There was a lot of whispering around the water cooler. My supervisor was a candidate for Vice President of the department. Many asked, “Was she qualified?” Others thought, “There has never been a woman in this position before,” and “Is she even suitable for the task?” Although there were at least four other candidates, she was chosen to carry the torch of Vice President. Never had I been so proud of my boss of three years. My coworkers and I had a big celebration dinner filled with joy and plenty of gifts to honor her new-found success. Finally, her hard work had paid off and she was headed for bigger and better things.
After the initial excitement died down, I was hit with the news that there would now be a few more additional changes. Although the promotion was a wonderful achievement, I never considered that I would no longer report to my fearless leader. As she moved up the corporate ladder, there was now a new vacancy in the department and things were about to shift. Her current position needed to be filled and I needed a new supervisor.

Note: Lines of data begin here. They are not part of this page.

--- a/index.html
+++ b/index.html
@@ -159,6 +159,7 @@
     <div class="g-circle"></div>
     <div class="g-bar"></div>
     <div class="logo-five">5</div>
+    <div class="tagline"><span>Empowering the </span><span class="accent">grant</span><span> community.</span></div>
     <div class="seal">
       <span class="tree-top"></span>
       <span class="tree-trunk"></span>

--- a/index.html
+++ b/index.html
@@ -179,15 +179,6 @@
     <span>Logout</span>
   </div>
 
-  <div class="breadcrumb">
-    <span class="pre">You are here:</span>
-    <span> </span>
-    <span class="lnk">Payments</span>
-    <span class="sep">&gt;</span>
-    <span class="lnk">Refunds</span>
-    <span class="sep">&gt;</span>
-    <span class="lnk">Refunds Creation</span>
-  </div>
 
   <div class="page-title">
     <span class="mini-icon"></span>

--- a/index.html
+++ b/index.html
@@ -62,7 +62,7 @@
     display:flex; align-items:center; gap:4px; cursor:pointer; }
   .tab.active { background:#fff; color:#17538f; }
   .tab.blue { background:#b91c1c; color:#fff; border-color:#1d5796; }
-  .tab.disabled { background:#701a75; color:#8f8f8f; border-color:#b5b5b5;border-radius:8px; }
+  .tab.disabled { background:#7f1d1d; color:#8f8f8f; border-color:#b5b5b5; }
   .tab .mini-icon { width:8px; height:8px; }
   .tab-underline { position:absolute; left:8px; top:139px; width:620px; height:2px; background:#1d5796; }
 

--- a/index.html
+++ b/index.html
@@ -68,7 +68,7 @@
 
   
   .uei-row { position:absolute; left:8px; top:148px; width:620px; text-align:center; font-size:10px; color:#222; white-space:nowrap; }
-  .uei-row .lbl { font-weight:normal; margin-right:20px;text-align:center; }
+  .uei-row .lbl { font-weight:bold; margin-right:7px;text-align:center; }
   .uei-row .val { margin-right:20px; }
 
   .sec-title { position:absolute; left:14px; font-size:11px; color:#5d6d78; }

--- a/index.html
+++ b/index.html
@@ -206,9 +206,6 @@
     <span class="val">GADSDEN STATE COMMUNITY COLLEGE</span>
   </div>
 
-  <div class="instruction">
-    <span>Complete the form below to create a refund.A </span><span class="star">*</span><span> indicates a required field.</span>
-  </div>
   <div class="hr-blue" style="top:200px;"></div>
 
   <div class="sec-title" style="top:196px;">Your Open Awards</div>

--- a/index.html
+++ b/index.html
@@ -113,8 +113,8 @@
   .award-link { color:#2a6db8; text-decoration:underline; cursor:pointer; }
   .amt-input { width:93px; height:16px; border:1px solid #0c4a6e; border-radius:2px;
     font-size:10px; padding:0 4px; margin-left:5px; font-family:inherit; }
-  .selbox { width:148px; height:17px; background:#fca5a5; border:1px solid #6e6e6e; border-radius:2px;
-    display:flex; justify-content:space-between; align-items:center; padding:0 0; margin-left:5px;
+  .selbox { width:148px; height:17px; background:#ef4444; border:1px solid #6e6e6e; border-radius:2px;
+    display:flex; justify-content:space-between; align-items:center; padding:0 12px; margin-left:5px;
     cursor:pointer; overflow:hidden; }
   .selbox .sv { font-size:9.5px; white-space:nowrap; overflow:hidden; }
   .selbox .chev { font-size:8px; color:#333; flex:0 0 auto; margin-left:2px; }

There was again a lot of whispering around the water cooler. “Who would be the candidate for the new position?” “Would that person be as qualified as my last supervisor?” and “Is this person going to be suitable for the task?” Many candidates began to come into the office. With each interview, anxiety began to build and an unseen dark cloud began to fill the atmosphere. My work environment was encompassed with a state of worry and fear of the unknown. Finally, a new candidate was hired and things began to change.
Through this experience, I realized three things: God is sovereign, change is inevitable and worry and fear is the absence of faith and trust. I often wonder why God sometimes never fully discloses the stipulations of his blessings. For example, even when there is a promotion, we often lose things in the process in order to grow. As God takes us to higher heights and deeper depths, we may lose some friends along the way and may have to endure a lot of negative “whispers” and our faith may be challenged. We may feel uncomfortable at times, but we cannot let fear overtake our hearts, because even though our situation may transform, there is a time and season for every change and this too shall pass.

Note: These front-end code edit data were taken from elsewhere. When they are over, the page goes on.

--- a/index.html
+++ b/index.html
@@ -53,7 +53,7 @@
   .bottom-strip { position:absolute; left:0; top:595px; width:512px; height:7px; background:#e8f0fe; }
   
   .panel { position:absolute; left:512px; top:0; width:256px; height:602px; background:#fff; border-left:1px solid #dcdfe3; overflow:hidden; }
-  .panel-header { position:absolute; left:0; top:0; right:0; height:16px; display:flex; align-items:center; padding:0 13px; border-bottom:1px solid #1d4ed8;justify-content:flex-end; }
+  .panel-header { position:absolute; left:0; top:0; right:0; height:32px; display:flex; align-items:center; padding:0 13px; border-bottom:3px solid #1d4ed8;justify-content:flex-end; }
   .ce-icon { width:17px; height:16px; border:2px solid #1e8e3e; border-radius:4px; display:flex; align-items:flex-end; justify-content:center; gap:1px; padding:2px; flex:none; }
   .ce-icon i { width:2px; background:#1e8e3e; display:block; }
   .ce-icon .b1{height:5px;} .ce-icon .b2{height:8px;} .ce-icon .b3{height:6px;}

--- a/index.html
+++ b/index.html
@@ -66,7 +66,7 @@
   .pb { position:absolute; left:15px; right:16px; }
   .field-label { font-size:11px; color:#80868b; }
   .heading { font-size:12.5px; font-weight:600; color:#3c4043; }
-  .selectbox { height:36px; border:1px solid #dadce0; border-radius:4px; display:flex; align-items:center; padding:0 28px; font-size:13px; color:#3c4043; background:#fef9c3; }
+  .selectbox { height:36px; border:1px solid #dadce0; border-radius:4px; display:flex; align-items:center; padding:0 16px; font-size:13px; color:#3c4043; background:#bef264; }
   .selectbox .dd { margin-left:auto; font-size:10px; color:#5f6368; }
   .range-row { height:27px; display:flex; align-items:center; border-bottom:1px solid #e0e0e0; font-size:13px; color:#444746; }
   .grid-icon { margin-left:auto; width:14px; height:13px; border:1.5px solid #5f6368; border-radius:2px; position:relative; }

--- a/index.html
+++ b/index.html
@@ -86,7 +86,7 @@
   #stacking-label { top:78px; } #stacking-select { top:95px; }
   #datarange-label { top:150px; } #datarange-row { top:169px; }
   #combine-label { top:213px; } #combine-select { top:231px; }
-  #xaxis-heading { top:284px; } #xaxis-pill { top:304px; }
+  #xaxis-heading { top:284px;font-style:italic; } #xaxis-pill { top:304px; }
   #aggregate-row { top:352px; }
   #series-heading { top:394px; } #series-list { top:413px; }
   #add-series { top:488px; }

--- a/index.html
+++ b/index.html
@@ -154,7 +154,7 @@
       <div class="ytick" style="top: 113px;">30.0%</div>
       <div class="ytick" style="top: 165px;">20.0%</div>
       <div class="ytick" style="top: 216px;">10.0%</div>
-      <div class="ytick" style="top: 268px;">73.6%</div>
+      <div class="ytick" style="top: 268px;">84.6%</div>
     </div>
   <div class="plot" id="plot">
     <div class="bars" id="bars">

We must fully trust God that our outcome will be in our favor and even when we go through the process of not knowing the future, there should be a reassurance that God is in control. God encourages us in the book of Deuteronomy 31:6 to “Be strong and courageous, do not be afraid of them, for the Lord your God is with you wherever you go.” He also reminds us in 1 Peter 5:7, to “Cast all our anxiety on Him, because He cares for us.” God is with us, through the journey of moving into the blessings He has prepared for us. He is with us when people speak words filled with questions of doubt and uncertainty and He is with us through the midst of change. Leave the unknown results to God, and never fear the outcome of moving forward.

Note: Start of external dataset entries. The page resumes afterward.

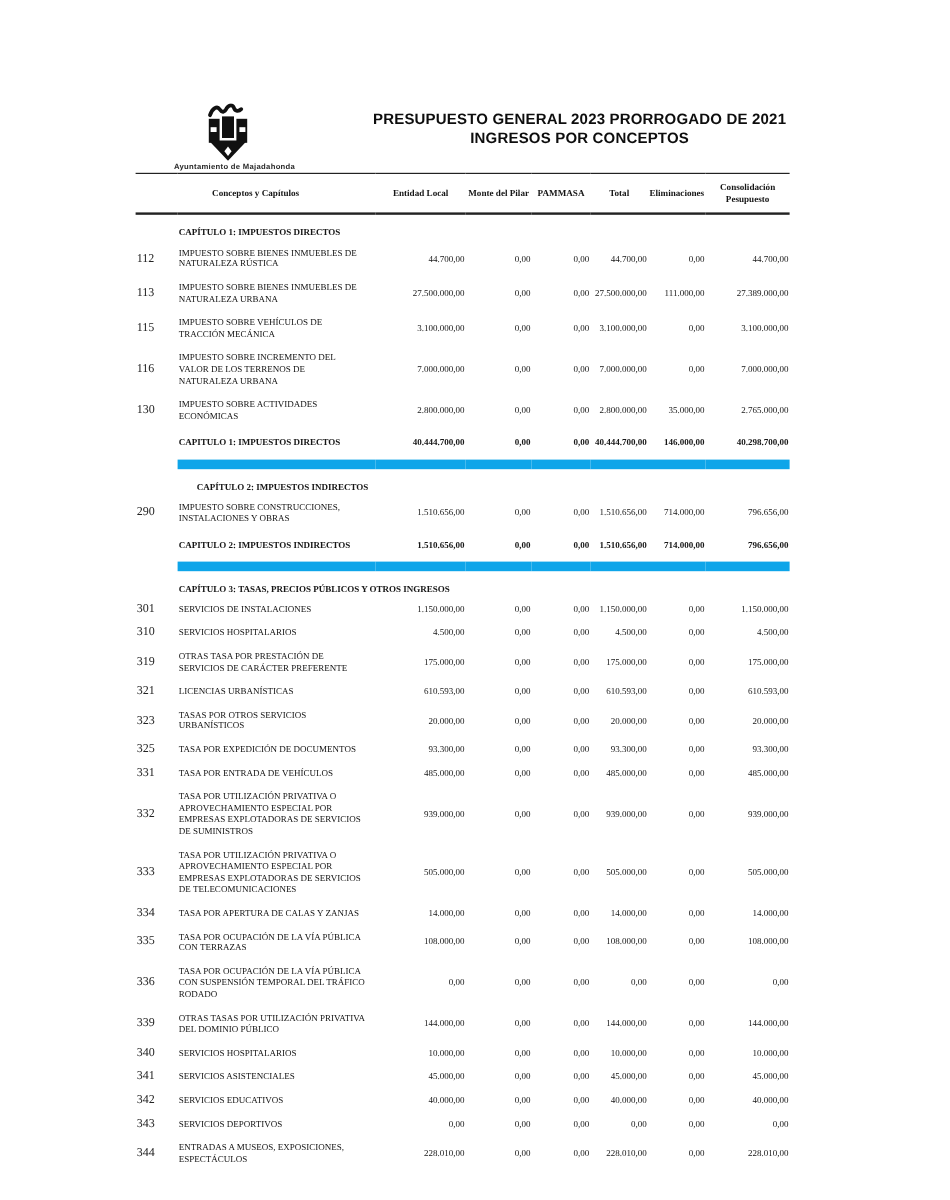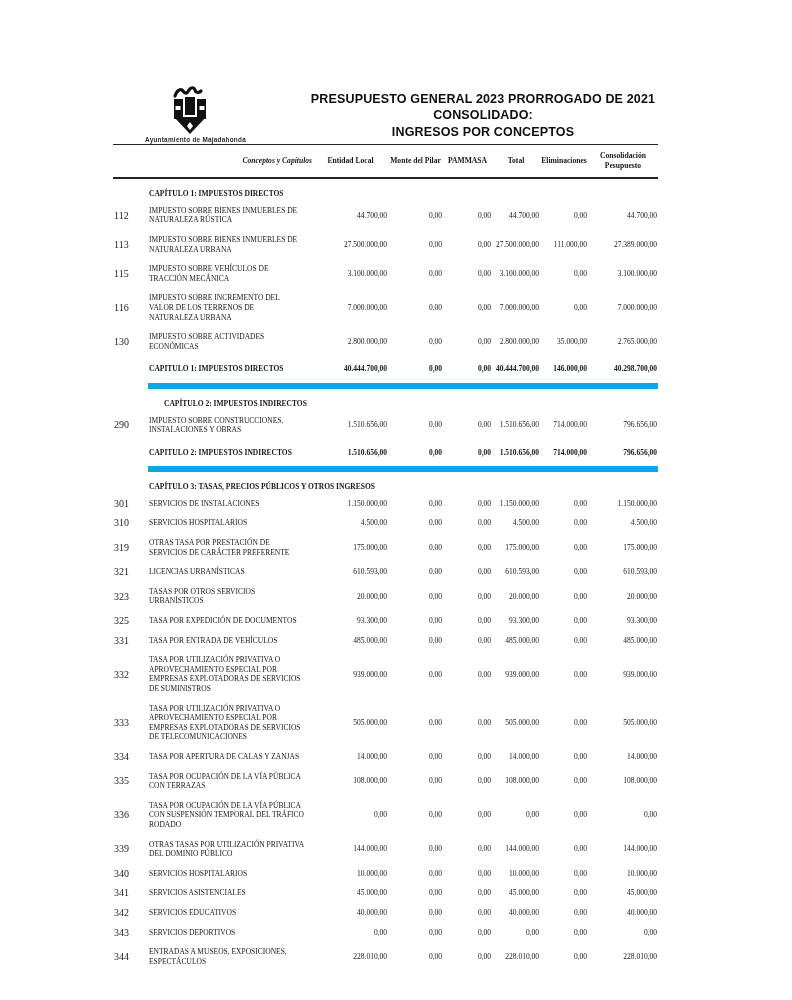--- a/index.html
+++ b/index.html
@@ -79,7 +79,6 @@
 
   <div class="doc-title">
     <div>PRESUPUESTO GENERAL 2023 PRORROGADO DE 2021</div>
-    <div>CONSOLIDADO:</div>
     <div>INGRESOS POR CONCEPTOS</div>
   </div>
 

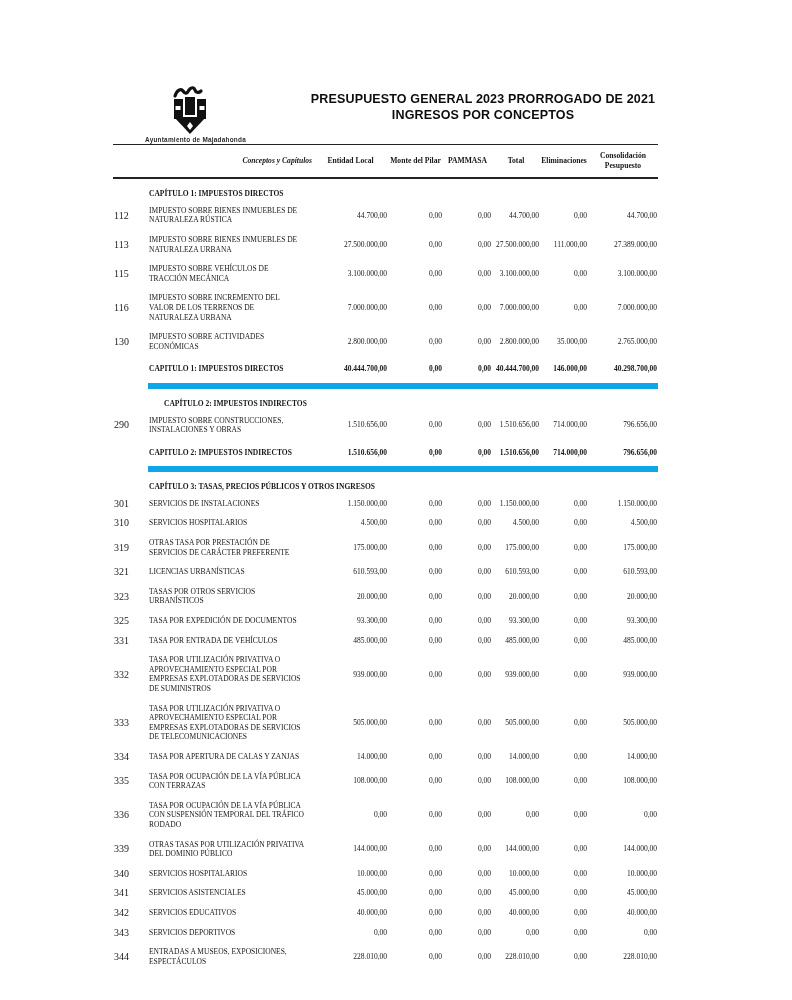--- a/index.html
+++ b/index.html
@@ -41,7 +41,7 @@
     border-top: 1px solid #222; border-bottom: 2px solid #222;
     padding: 6px 1px 7px 1px; font-size: 7.6px;
   }
-  table.budget thead td.first { text-align: right; padding-left: 1px; font-style: italic; }
+  table.budget thead td.first { text-align: center; padding-left: 1px; }
   td.code { text-align: left; vertical-align: middle; padding-left: 1px; font-size: 10px; color: #222; }
   td.concept { text-align: left; vertical-align: middle; padding-right: 8px; }
   td.num { text-align: right; vertical-align: middle; white-space: nowrap; padding-right: 1px; }

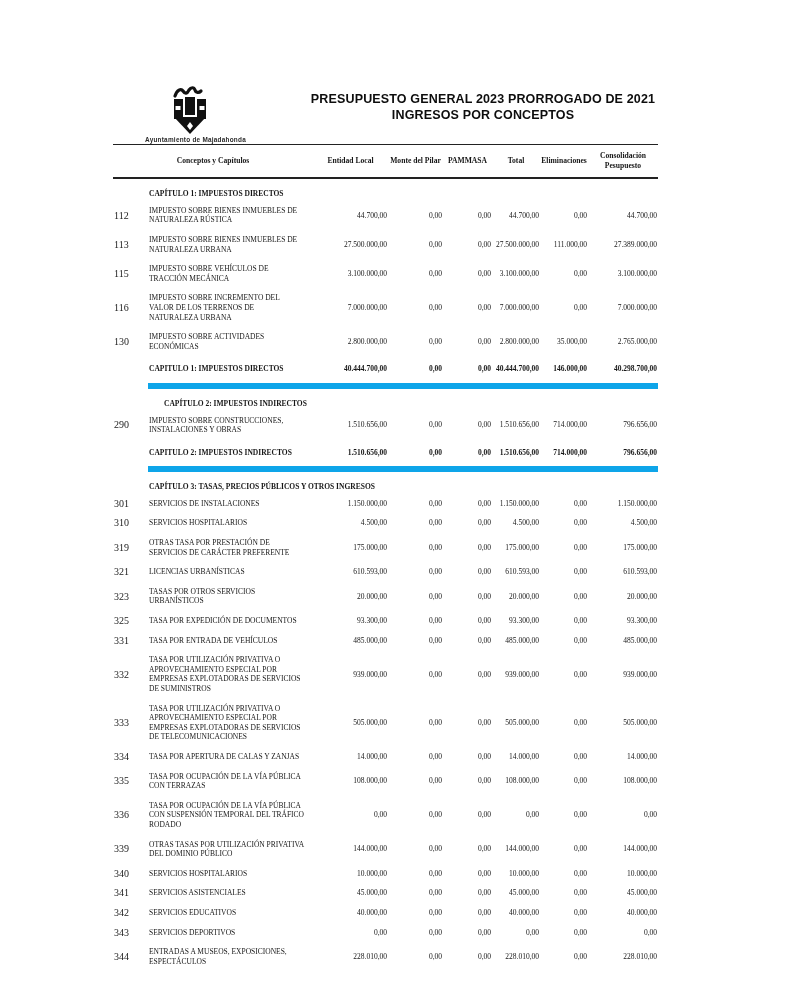--- a/index.html
+++ b/index.html
@@ -52,7 +52,7 @@
   }
   .section-heading.indent { margin-left: 15px; }
   tr.total-row td { font-weight: bold; padding-top: 8px; padding-bottom: 9px; }
-  tr.total-row td.rule { border-bottom: 6px solid #0ea5e9; }
+  tr.total-row td.rule { border-bottom: 8px solid #0ea5e9; }
   tr.total-row td.norule { border-bottom: none; }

In a way I am continuing my previous dive into the subject of the contemporary Christian’s lack of intellectual credibility. Currently, there appears to be an imbalance between the mind and the heart within our faith, and while I’m sure there are some who can be proud of their ability to perform this extreme balancing act, the majority of Christians weigh down the side they are currently comfortable with, not leading to their own destruction but to the destruction of the credibility of our institution as a whole.
Before I go further let me start with an example. I have a friend who I often have deep philosophical discussions with, and whether it’s an exploration of a subject or a debate, we always do our best to rationalize and articulate our points to the best of our ability. As I am a Christian and my friend is an Agnostic, it is always refreshing to share thoughts and ideas without the tension of different belief systems. He recently told me of a situation where his co-worker asked about his religious beliefs and he proceeded to tell her of his Agnosticism. As she ministered to him he began to pick out all of her fallacies, biases, and lack of knowledge of her own religion and others. He managed to just tune her out, give her the answers he knew she wanted, all for the sake of getting her to stop talking to him because already in his head he decided that it was pointless to engage in conversation with someone who lacks the ability to rationalize and articulate. What saddens me the most by this event is that he eventually admitted to me that each time he meets a Christian like that it drives him further away from wanting to believe it. Although this seems to be an extreme case, the majority of these situations are not too far off.
Coming back to the imbalance I spoke of, there seems to be an overwhelming reliance on the feelings and emotions of the faith without enough understanding of the philosophy of faith itself and the history. I believe these to be essential subjects for all believers to better themselves and the credibility of the faith. Just like signing a contract you must read all of the print, not out of fear, but for those who would ask you to explain what you have signed. You want to be able to tell them why you gave your life to Christ, not just your “testimony” but how it validifies all we know of the world and the way we should be living on Earth.
We have moved into an age of information; due to the Internet it is too easy to find other answers for life other than God. In the past, man did not scientifically understand the world, nor did they have free time to explore other options because of the need to work for food and survival. Slowly but surely, the quality of life improved and just as slowly man’s need to have a divine figure to depend on left. Yet, as the Bible says in Romans 1:20 “For since the creation of the world God’s invisible qualities – his eternal power and divine nature – have been clearly seen, being understood from what has been made, so that people are without excuse,” so we must continue to minister. And we, as Christians must be prepared to explain our faith intelligibly to those who need to understand us rather than feel, think.